WHAT TO DO: Would you copy out only the lines from the one with "[66,161,834,543] Qoder Launches" to the end of the records, exactly as they stand?

SOURCE DATA:
════════════════
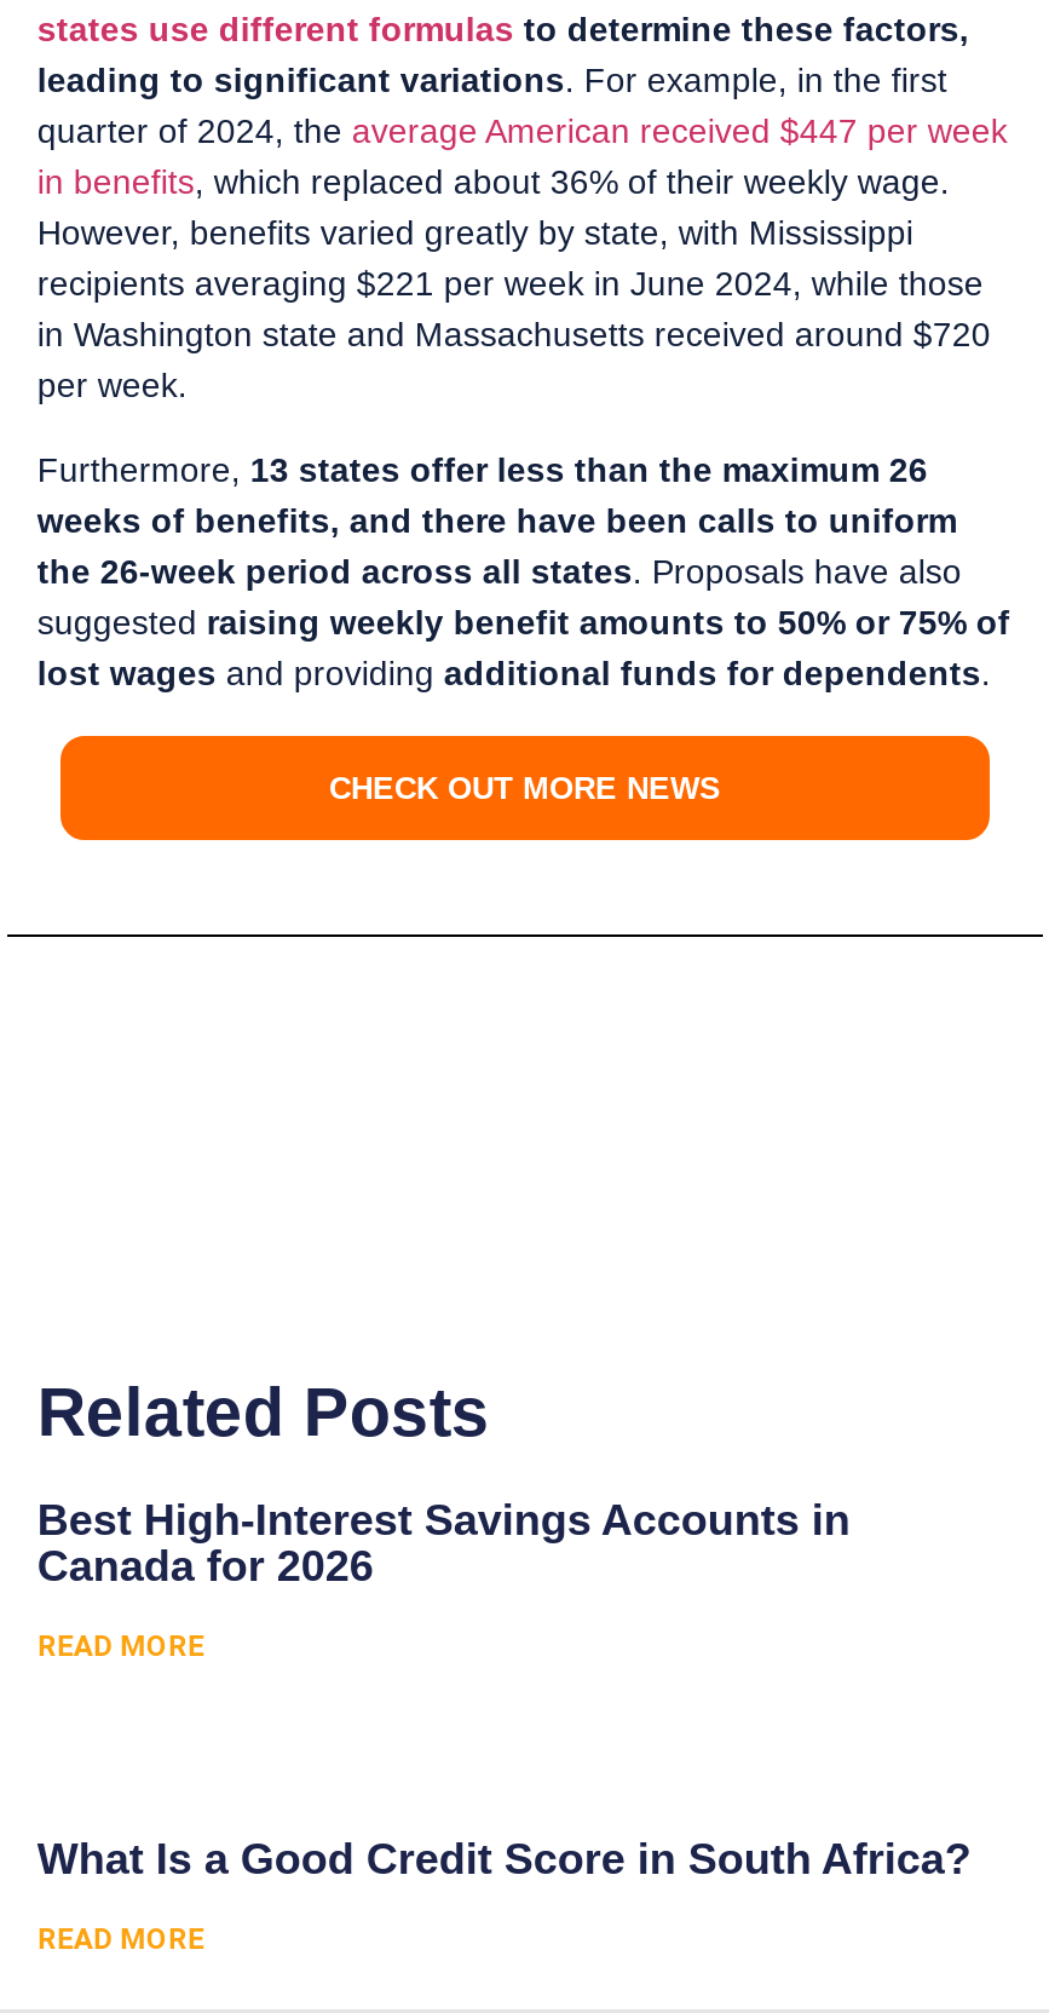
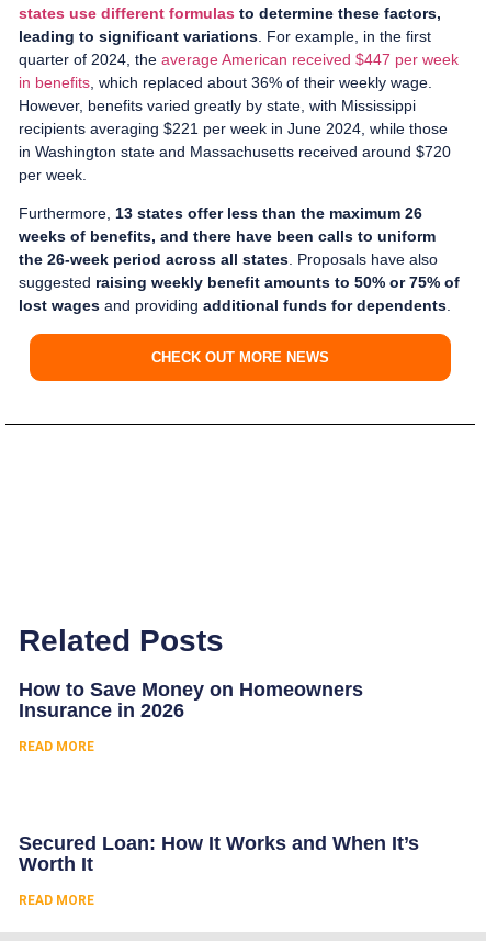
[37,1496,850,1591] Best High-Interest Savings Accounts in | Canada for 2026 -> [19,679,364,721] How to Save Money on Homeowners | Insurance in 2026
[37,1835,971,1883] What Is a Good Credit Score in South Africa? -> [19,832,420,875] Secured Loan: How It Works and When It’s | Worth It

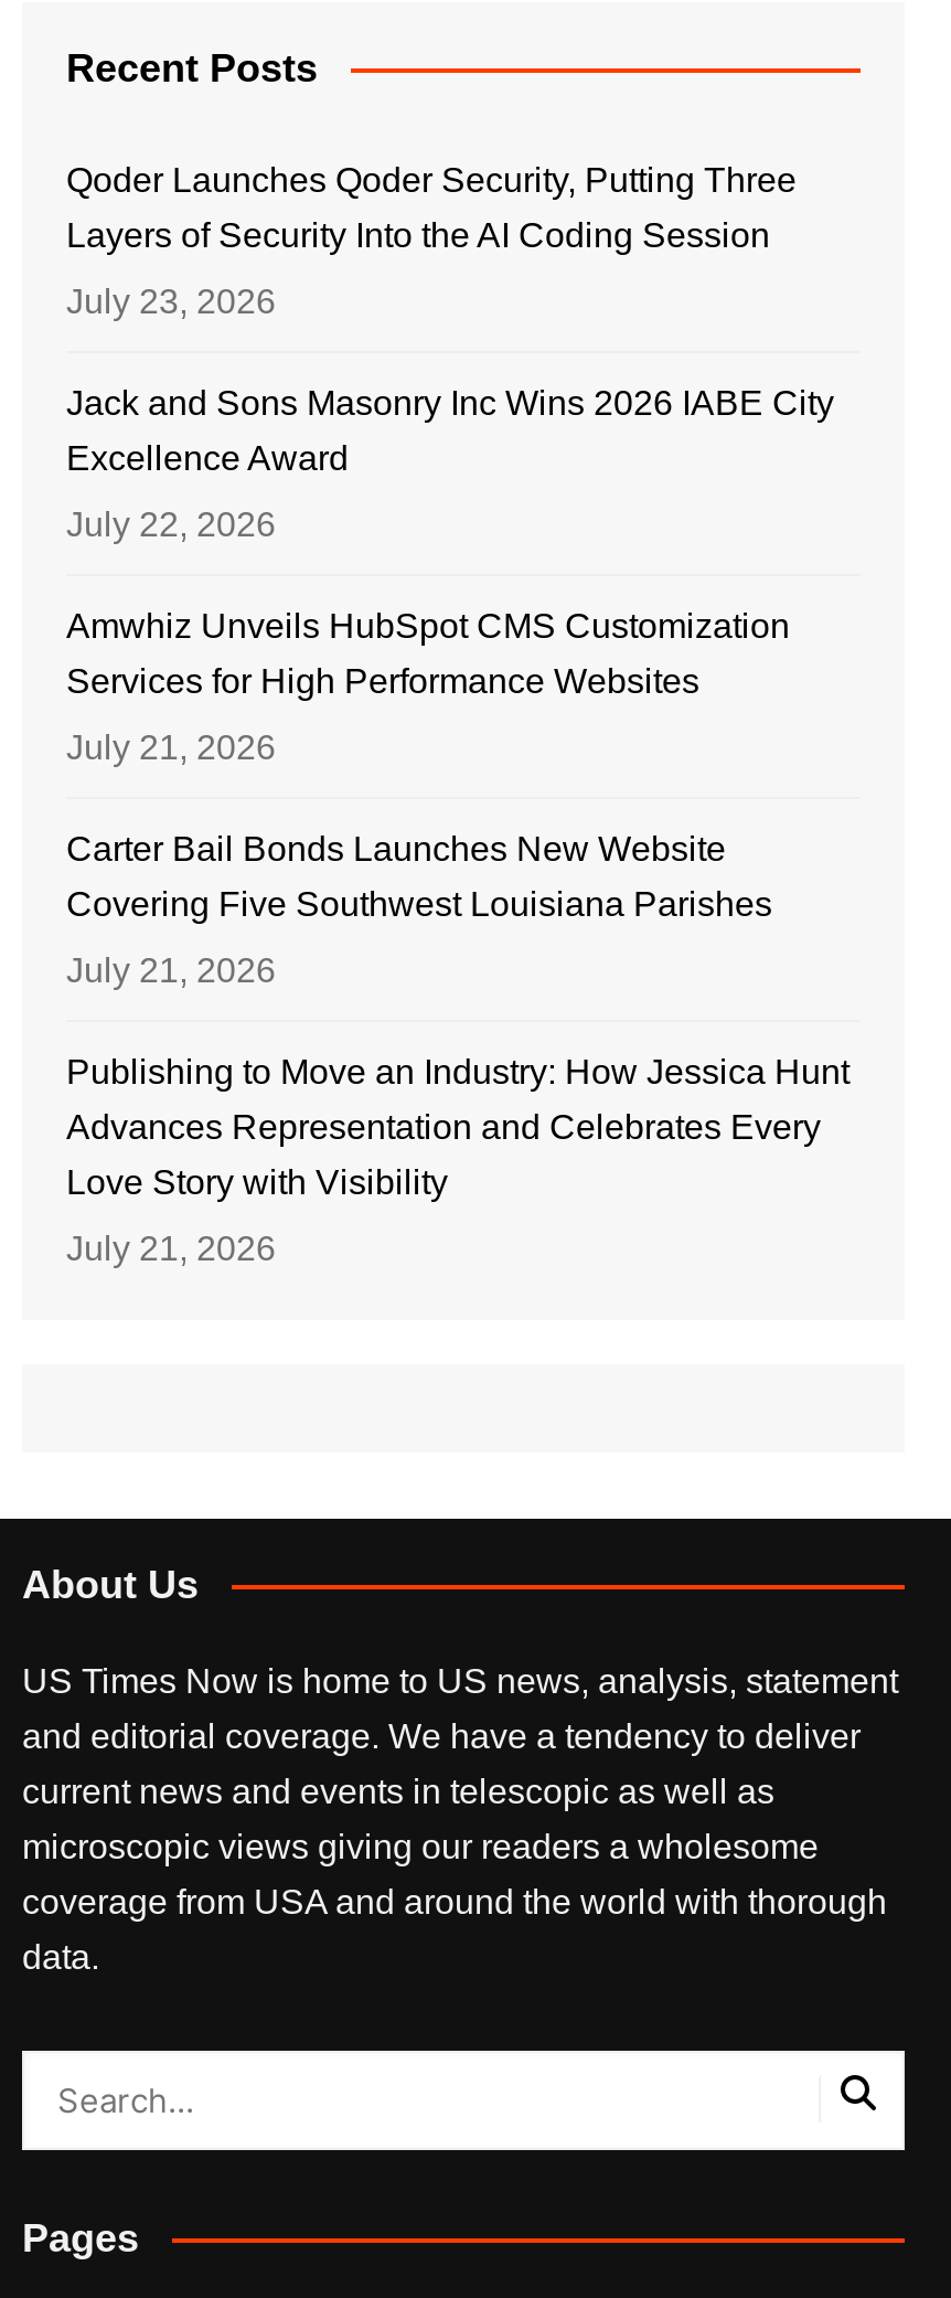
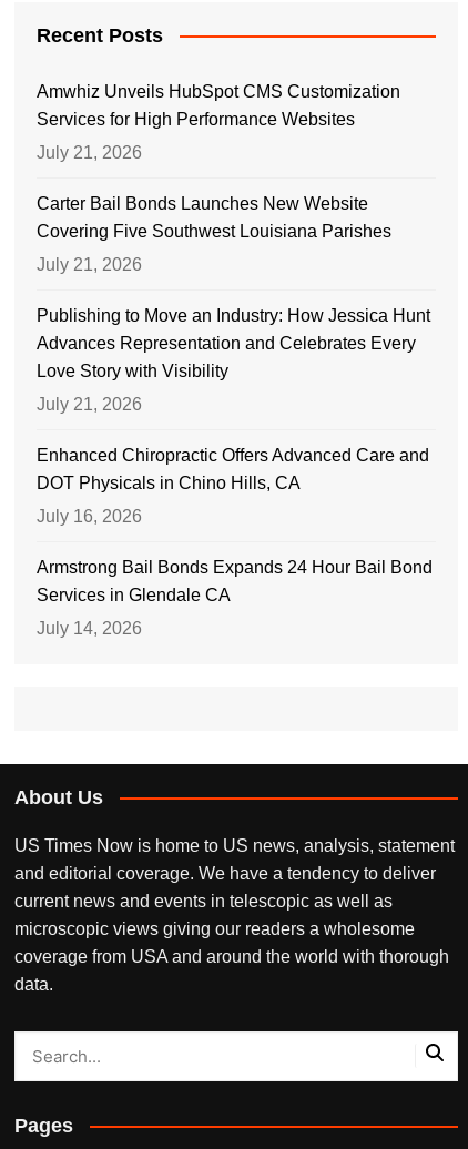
[66,161,834,543] Qoder Launches Qoder Security, Putting Three | Layers of Security Into the AI Coding Session | July 23, 2026 | Jack and Sons Masonry Inc Wins 2026 IABE City | Excellence Award | July 22, 2026 -> none
moved [66,607,850,1267] -> [37,82,430,414]: Amwhiz Unveils HubSpot CMS Customization | Services for High Performance Websites | July 21, 2026 | ... | Love Story with Visibility | July 21, 2026
none -> [37,446,433,638] Enhanced Chiropractic Offers Advanced Care and | DOT Physicals in Chino Hills, CA | July 16, 2026 | Armstrong Bail Bonds Expands 24 Hour Bail Bond | Services in Glendale CA | July 14, 2026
════════════════
COMPLETED TASK:
[66,161,834,543] Qoder Launches Qoder Security, Putting Three | Layers of Security Into the AI Coding Session | July 23, 2026 | Jack and Sons Masonry Inc Wins 2026 IABE City | Excellence Award | July 22, 2026 -> none
moved [66,607,850,1267] -> [37,82,430,414]: Amwhiz Unveils HubSpot CMS Customization | Services for High Performance Websites | July 21, 2026 | ... | Love Story with Visibility | July 21, 2026
none -> [37,446,433,638] Enhanced Chiropractic Offers Advanced Care and | DOT Physicals in Chino Hills, CA | July 16, 2026 | Armstrong Bail Bonds Expands 24 Hour Bail Bond | Services in Glendale CA | July 14, 2026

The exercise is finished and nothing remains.